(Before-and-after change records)

-- Opening Marker --

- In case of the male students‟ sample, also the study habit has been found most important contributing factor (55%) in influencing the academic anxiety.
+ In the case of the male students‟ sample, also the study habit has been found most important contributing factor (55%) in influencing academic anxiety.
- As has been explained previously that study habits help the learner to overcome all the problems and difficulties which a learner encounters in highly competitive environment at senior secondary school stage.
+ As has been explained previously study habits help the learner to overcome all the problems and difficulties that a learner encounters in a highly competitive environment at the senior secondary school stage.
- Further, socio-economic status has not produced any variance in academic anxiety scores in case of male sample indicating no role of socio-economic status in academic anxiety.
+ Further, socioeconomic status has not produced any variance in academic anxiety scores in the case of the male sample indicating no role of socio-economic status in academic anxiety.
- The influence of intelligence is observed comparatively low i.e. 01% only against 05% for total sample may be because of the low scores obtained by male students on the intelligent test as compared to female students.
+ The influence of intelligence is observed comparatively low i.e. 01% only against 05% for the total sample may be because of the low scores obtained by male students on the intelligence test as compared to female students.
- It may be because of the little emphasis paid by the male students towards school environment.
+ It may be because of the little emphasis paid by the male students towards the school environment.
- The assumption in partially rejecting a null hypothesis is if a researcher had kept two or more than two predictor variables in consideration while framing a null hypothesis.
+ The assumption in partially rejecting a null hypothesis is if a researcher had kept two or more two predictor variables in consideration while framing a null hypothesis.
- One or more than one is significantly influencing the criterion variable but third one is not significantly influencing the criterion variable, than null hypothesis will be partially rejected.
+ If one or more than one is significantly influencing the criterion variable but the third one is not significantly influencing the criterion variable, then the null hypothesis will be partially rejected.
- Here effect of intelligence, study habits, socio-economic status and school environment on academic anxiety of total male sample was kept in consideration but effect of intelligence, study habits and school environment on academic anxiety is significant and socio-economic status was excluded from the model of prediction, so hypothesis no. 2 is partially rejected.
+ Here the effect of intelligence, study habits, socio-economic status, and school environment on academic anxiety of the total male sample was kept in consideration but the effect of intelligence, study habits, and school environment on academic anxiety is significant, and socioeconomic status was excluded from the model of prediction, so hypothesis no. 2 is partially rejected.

-- Closing Marker --

• [Assigned task]: The answer must hold only the lines from the first line of the data through the line bearing "influencing academic anxiety.", returned exactly.

• [Response to the task]:
- In case of the male students‟ sample, also the study habit has been found most important contributing factor (55%) in influencing the academic anxiety.
+ In the case of the male students‟ sample, also the study habit has been found most important contributing factor (55%) in influencing academic anxiety.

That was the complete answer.